A family scattered across many countries
After 1947, the family dispersed across different countries. In Bangladesh, Shaista’s daughter Salma Shobhan became a lawyer, academic and human rights activist. One of Pakistan’s first female barristers, she later taught law at the University of Dhaka and co-founded the Ain O Salish Centre. His son Zafar Shobhan carried on the family’s public role in journalism by becoming a lawyer, columnist and founding editor of the Dhaka Tribune.The Jordanian line came through Princess Sarwath El Hassan, born Sarwath Ikramullah in Calcutta in July 1947. She married Prince Hassan bin Talal in Karachi in 1968 and became part of the Hashemite royal family of Jordan. Her work in Jordan focuses on education, women’s issues, social welfare and health. Their children include Princess Rahma, Princess Sumaya, Princess Badia and Prince Rashid.Hussein’s immediate family followed the same scattered geography.

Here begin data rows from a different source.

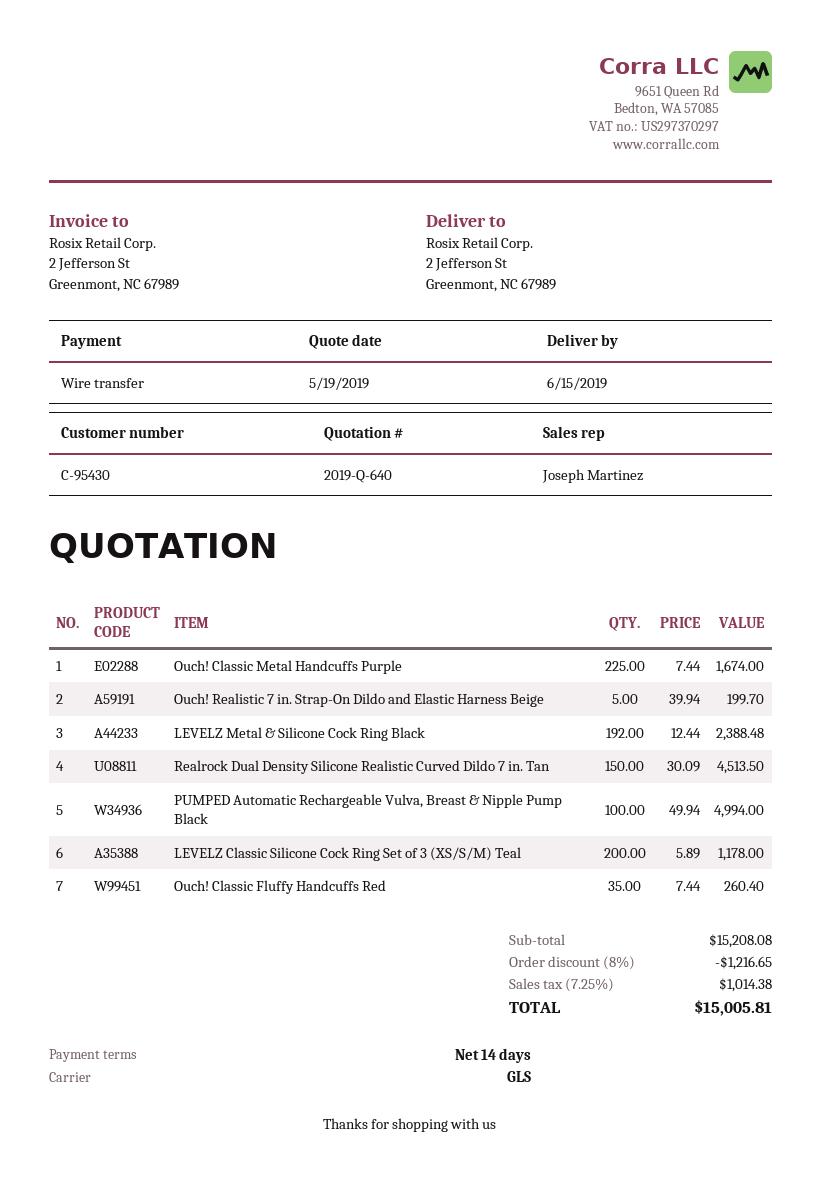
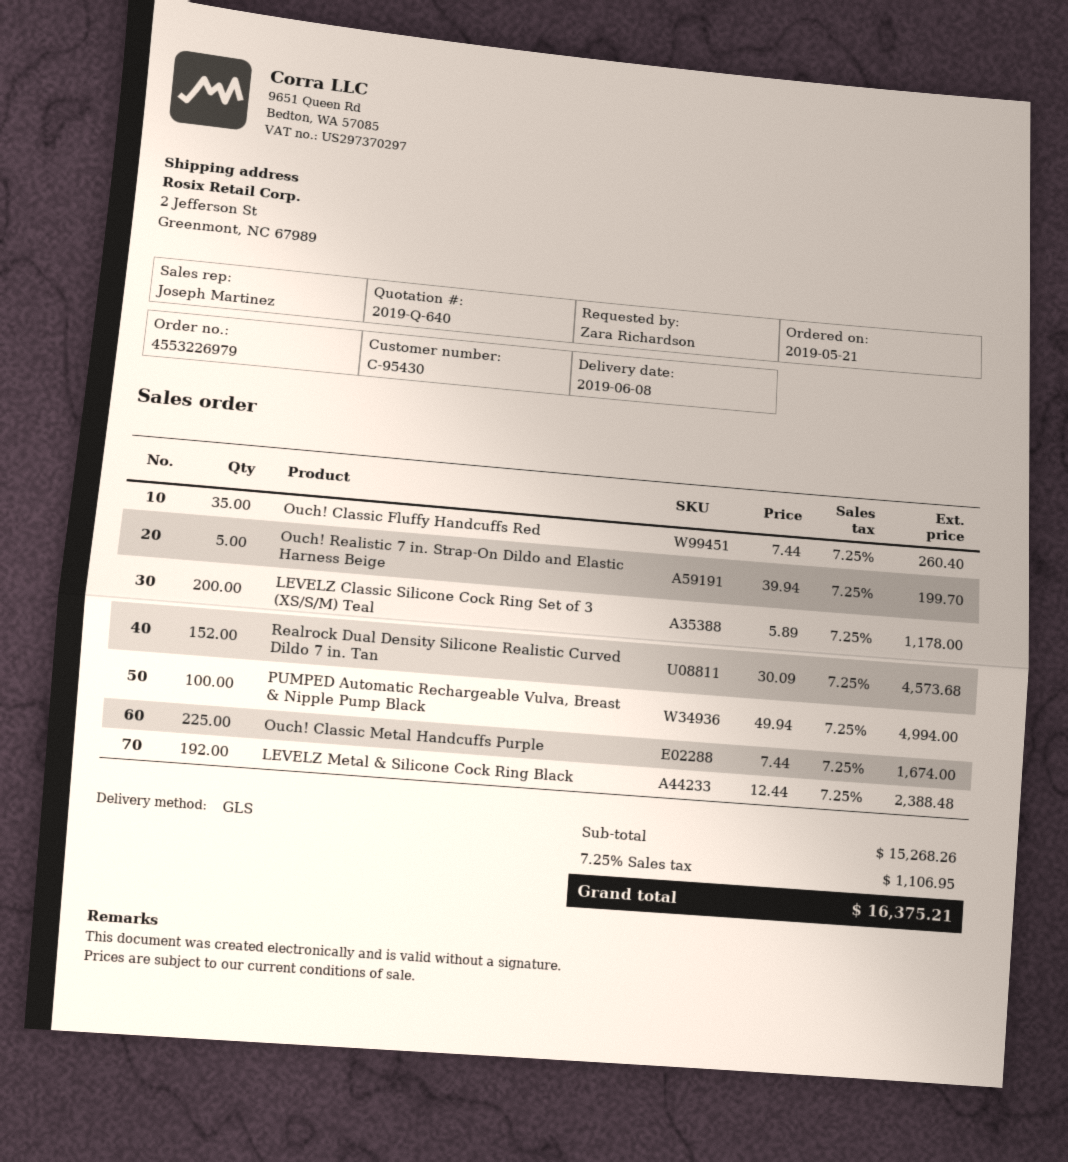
delivery date: 2019-06-15 -> 2019-06-08
Realrock Dual Density Silicone Realistic Curved Dildo 7 in. Tan: 150 x 30.09 = 4513.50 -> 152 x 30.09 = 4573.68
subtotal: 15208.08 -> 15268.26
discount: 8% = 1216.65 -> none
tax: 7.25% = 1014.38 -> 7.25% = 1106.95
total: 15005.81 -> 16375.21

His first wife was Begum Niaz Fatima, daughter of Justice Sir Abdur Rahim, who died in 1922. His second wife was Begum Vera Suhrawardy, a Russian actress. One son, Shahab, died young from pneumonia. Another son, Rashid Suhraward, adopted the screen name Robert Ashby while starring in film. Jinnah. His daughter, Begum Akhtar Suleman, became a Pakistani social worker and political activist. His daughter Shahida Jameel later served as the Law Minister of Pakistan.In Canada, another of Shaista’s daughters, Naz Ikramullah Ashraf, became a British-Canadian artist and filmmaker.The name Suhrawardy lives on because it sits at the intersection of collection and anger. The truth is that one man’s sins may have overshadowed everything else. That is why Suvendu’s sharp words in the meeting echo the broader contours of public memory.